We hold these truths to be self-evident, that all men are created equal, that they are endowed by their Creator with certain unalienable Rights, that among these are life, liberty and the pursuit of Happiness.
About 150 years before this declaration, the first African slaves were brought to the North American colony of Jamestown, Virginia. The same people who wrote this declaration profited from the slave trade from 1619 up until 1807, 30 years after “all men were created equal”. These men, who wrote explicitly the rights of ALL men, thrived off of the abuse, labor and torture of other men and women. Most of their children carried the torch well into the 19th century and even fought for the right to perpetuate these abuses. Some of their children’s children, following the Civil War and subsequent emancipation of slaves, dealt with the loss of their property by creating an environment in which former slaves were still subhuman. Later generations saw and socially profited from the eras of Reconstruction, Jim Crow, War on Drugs, and the current era of Mass Incarceration and disproportional criminalization of people of color. Despite morphing generations, changing landscapes and circumstances, one thing has never changed: the rhetoric that ALL men are equal despite a reality that says otherwise.
Since the creation of Black Lives Matter following the 2013 acquittal of George Zimmerman in the shooting death of Trayvon Martin, the phrase “All Lives Matter” has existed as a concise rebuttal.
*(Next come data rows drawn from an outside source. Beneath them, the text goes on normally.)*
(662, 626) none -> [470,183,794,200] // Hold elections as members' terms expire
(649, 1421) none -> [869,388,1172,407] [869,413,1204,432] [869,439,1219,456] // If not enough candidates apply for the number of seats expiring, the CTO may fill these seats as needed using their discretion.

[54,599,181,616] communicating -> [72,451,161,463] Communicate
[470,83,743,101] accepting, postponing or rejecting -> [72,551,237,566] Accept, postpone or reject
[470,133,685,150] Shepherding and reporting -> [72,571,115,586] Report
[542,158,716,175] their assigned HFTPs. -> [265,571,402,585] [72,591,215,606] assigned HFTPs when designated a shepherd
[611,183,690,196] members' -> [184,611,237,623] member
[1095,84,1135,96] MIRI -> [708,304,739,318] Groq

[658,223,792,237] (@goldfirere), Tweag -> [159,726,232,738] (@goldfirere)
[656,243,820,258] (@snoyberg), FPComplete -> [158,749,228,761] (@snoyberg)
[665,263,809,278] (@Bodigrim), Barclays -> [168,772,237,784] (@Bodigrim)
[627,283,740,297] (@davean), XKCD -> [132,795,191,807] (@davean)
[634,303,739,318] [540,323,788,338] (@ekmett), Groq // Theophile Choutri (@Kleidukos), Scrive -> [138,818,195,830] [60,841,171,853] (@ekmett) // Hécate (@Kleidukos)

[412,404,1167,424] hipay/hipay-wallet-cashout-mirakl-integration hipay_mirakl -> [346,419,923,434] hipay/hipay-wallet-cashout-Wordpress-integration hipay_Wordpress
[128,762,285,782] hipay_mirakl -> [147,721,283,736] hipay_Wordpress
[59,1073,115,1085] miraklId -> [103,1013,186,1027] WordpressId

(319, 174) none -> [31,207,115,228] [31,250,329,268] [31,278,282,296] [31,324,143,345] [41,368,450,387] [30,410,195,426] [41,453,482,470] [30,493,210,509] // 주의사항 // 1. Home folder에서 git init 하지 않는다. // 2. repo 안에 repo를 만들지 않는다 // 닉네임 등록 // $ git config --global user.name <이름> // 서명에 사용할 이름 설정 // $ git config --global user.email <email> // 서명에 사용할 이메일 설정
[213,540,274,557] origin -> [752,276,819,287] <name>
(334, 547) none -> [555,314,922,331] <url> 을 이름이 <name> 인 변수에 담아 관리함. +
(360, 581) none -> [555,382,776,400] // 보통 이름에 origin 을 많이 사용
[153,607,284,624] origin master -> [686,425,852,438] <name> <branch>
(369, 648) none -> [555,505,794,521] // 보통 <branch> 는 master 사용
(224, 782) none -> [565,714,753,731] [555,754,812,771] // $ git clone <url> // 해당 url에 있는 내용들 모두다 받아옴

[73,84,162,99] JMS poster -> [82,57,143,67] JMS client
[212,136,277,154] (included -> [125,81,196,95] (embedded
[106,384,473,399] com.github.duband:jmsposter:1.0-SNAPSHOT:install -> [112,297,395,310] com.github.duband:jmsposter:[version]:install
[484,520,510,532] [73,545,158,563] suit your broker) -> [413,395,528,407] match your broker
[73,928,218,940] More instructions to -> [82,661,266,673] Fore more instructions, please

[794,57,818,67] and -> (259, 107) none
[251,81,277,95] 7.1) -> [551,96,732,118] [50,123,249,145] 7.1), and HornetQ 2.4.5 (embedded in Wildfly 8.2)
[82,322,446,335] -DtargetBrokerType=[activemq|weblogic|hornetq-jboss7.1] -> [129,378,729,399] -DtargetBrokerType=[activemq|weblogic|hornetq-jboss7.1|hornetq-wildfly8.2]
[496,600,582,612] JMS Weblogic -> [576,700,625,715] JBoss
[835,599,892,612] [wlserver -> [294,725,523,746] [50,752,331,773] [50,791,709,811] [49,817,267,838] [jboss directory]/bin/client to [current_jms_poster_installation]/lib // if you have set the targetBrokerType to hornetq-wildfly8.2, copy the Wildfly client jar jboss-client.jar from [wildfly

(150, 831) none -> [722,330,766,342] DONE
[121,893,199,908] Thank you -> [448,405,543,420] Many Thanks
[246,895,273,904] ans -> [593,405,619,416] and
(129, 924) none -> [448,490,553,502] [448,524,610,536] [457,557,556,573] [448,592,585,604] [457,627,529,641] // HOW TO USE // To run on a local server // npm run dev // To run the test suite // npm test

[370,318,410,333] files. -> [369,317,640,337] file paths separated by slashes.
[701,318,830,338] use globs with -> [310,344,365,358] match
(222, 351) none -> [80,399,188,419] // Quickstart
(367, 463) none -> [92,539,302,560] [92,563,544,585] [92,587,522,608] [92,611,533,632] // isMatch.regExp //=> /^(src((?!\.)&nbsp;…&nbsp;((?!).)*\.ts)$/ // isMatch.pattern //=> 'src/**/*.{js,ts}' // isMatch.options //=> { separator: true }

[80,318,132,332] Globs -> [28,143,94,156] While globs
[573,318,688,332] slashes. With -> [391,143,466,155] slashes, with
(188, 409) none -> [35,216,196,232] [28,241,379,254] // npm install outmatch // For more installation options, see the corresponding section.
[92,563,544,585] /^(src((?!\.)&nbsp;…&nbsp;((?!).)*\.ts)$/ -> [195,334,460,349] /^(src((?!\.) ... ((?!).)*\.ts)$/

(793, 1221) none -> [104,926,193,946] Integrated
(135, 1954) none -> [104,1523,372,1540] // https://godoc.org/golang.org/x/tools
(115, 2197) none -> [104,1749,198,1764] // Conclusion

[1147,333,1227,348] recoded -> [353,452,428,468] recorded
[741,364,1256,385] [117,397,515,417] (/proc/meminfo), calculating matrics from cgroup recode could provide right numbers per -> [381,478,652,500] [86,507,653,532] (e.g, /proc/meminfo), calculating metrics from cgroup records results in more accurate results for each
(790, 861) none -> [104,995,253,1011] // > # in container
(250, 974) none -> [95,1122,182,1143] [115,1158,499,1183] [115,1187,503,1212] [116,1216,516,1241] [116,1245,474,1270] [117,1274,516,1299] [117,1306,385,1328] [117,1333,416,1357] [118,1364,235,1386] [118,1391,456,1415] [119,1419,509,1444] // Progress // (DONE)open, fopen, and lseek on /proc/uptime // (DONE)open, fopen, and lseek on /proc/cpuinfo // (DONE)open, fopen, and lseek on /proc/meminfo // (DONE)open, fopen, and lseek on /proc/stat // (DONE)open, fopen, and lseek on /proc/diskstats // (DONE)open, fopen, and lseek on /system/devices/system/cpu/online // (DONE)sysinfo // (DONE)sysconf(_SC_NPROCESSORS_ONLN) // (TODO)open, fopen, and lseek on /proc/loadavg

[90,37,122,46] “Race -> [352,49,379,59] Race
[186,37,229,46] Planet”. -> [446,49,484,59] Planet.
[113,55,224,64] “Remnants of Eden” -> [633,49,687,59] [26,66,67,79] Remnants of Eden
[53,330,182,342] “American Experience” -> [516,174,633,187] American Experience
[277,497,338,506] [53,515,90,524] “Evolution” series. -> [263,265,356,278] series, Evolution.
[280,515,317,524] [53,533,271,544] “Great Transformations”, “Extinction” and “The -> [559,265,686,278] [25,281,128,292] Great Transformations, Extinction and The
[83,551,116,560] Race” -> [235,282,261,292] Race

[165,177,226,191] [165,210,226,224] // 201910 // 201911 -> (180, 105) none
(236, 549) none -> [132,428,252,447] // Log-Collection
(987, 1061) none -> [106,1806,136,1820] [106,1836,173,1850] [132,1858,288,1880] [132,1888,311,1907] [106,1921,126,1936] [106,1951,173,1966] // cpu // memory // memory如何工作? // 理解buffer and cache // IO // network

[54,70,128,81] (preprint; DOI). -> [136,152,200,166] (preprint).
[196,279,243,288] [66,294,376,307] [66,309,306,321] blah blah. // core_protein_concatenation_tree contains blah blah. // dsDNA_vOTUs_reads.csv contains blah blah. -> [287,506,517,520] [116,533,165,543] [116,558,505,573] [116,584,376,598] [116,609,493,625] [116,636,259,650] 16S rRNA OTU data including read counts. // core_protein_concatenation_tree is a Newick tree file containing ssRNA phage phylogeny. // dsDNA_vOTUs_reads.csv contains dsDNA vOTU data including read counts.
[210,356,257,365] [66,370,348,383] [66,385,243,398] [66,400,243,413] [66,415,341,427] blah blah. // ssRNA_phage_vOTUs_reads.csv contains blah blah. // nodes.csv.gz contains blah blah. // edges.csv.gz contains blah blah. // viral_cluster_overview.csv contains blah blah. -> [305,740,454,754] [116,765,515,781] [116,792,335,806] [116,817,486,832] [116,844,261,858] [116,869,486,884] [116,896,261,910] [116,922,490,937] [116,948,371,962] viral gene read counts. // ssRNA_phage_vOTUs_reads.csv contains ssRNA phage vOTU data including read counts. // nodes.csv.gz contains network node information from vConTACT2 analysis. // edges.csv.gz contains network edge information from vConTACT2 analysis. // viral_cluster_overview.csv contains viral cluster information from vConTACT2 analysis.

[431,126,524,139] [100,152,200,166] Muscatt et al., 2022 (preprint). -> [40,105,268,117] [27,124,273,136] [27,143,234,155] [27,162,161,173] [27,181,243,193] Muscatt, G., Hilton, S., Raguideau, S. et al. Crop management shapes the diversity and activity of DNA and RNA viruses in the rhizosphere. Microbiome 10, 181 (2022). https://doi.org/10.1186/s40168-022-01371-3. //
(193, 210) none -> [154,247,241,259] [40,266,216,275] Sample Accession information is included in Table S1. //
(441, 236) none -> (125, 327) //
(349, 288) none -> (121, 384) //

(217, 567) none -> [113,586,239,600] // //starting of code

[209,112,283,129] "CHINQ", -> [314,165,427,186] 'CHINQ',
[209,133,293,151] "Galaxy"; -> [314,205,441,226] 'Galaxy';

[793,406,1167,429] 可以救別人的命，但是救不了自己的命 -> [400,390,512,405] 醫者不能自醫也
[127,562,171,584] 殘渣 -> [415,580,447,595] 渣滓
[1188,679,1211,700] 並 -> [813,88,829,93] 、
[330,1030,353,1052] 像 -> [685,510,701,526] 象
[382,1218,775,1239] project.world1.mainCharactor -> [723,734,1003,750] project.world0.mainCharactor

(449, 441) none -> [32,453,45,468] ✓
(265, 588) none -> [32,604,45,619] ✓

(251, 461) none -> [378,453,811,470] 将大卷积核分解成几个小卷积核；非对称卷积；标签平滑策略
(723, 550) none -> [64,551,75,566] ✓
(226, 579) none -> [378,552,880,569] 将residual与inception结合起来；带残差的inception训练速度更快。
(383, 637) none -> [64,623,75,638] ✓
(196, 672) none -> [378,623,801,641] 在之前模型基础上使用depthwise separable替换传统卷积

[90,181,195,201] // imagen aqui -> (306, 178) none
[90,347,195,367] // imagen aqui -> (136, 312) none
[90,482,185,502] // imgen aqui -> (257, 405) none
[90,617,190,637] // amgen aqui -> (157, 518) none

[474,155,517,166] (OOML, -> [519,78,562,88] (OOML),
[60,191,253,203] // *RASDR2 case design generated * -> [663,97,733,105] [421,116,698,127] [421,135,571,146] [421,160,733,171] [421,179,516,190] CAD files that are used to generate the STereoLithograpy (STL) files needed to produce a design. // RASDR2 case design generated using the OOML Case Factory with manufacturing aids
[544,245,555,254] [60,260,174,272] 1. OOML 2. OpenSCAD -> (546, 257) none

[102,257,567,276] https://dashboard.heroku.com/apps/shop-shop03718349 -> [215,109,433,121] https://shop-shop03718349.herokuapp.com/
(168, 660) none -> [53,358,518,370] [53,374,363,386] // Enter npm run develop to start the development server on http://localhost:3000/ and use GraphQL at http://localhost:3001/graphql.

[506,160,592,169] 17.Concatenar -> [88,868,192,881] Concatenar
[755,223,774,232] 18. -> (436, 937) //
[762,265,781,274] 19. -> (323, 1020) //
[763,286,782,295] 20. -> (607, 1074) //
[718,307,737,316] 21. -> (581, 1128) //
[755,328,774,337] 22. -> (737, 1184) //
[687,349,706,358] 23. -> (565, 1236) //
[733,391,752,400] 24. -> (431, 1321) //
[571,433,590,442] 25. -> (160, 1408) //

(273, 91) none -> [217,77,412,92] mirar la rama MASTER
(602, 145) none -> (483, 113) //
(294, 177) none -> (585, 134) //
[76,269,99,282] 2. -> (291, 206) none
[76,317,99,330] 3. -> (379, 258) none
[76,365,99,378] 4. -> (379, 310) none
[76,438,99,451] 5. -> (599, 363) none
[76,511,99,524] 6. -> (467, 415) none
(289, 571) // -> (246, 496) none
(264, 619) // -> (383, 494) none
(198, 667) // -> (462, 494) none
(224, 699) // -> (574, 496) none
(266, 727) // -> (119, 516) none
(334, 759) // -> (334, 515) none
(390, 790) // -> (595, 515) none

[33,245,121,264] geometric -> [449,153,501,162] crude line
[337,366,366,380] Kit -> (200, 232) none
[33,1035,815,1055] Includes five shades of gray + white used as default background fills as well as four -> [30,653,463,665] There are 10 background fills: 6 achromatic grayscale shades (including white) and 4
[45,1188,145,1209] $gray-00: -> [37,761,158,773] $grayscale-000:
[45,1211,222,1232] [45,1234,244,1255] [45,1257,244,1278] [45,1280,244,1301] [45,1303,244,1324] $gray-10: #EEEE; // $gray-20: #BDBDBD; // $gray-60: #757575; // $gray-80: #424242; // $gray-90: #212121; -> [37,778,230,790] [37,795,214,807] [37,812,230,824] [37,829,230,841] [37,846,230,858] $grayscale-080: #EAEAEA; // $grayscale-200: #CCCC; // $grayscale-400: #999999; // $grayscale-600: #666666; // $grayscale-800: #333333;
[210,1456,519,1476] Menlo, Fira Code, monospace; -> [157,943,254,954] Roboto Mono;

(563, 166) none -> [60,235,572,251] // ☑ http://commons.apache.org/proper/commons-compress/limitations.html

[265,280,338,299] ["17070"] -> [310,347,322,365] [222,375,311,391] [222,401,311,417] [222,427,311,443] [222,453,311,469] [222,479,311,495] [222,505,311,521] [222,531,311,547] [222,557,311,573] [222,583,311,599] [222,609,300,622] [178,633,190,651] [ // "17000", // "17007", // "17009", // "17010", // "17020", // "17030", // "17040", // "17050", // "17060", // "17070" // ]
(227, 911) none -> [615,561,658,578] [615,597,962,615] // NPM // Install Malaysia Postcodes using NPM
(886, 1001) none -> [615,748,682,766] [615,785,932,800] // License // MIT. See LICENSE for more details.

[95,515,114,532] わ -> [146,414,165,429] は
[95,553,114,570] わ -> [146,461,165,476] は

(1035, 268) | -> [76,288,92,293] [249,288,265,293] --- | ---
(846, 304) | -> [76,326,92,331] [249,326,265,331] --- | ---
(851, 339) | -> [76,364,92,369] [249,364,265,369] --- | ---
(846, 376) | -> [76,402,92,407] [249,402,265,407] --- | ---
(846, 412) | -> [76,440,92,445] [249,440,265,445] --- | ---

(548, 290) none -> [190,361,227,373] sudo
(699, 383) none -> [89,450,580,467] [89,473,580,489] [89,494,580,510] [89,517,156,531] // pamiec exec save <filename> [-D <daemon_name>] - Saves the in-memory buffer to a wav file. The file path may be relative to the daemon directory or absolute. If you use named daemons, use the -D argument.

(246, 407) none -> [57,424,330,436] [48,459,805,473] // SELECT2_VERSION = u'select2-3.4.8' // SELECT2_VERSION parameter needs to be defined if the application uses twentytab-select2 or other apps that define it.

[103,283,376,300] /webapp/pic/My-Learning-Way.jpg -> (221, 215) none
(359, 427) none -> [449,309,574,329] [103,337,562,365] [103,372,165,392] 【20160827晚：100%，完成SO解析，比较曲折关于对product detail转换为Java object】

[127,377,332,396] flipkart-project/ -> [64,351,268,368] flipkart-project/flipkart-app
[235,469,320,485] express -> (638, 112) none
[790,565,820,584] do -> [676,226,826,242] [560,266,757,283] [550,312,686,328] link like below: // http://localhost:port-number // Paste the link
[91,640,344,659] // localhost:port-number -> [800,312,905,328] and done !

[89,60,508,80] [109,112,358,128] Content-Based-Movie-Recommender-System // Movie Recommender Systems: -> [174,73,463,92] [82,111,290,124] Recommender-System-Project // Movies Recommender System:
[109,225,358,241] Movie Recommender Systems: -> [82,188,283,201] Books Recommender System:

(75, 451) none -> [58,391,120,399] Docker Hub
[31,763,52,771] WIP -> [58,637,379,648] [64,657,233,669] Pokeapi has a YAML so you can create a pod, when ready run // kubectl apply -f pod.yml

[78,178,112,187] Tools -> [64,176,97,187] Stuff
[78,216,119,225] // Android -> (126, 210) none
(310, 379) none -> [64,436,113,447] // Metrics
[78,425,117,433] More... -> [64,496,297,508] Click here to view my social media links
Black Lives Matter is a plea. It is a plea spoken out of the reality that black people are deprived of their basic human rights and dignity. In this reality, black people represent one half of all persons in US prisons. It is the countless headlines describing black people being executed in the streets by both civilians and law enforcement officials and the ensuing slander of the victim while the abuser remains unscathed. In the new millennium, it becomes eerily clear how history mimics itself. After all, what became of black bodies that were lynched in the 19th and 20th centuries and the lynch mobs that oversaw the crimes? The former remained largely unidentified and thrown away while the latter received praises for their part in holding steady the order of society. This response feels quite similar to the killing/acquittal dynamics of the past few years.
So what is All Lives Matter? Is it an observation or an aspiration? It’s neither. Instead, it’s the product of a society that has yet to reconcile with its past.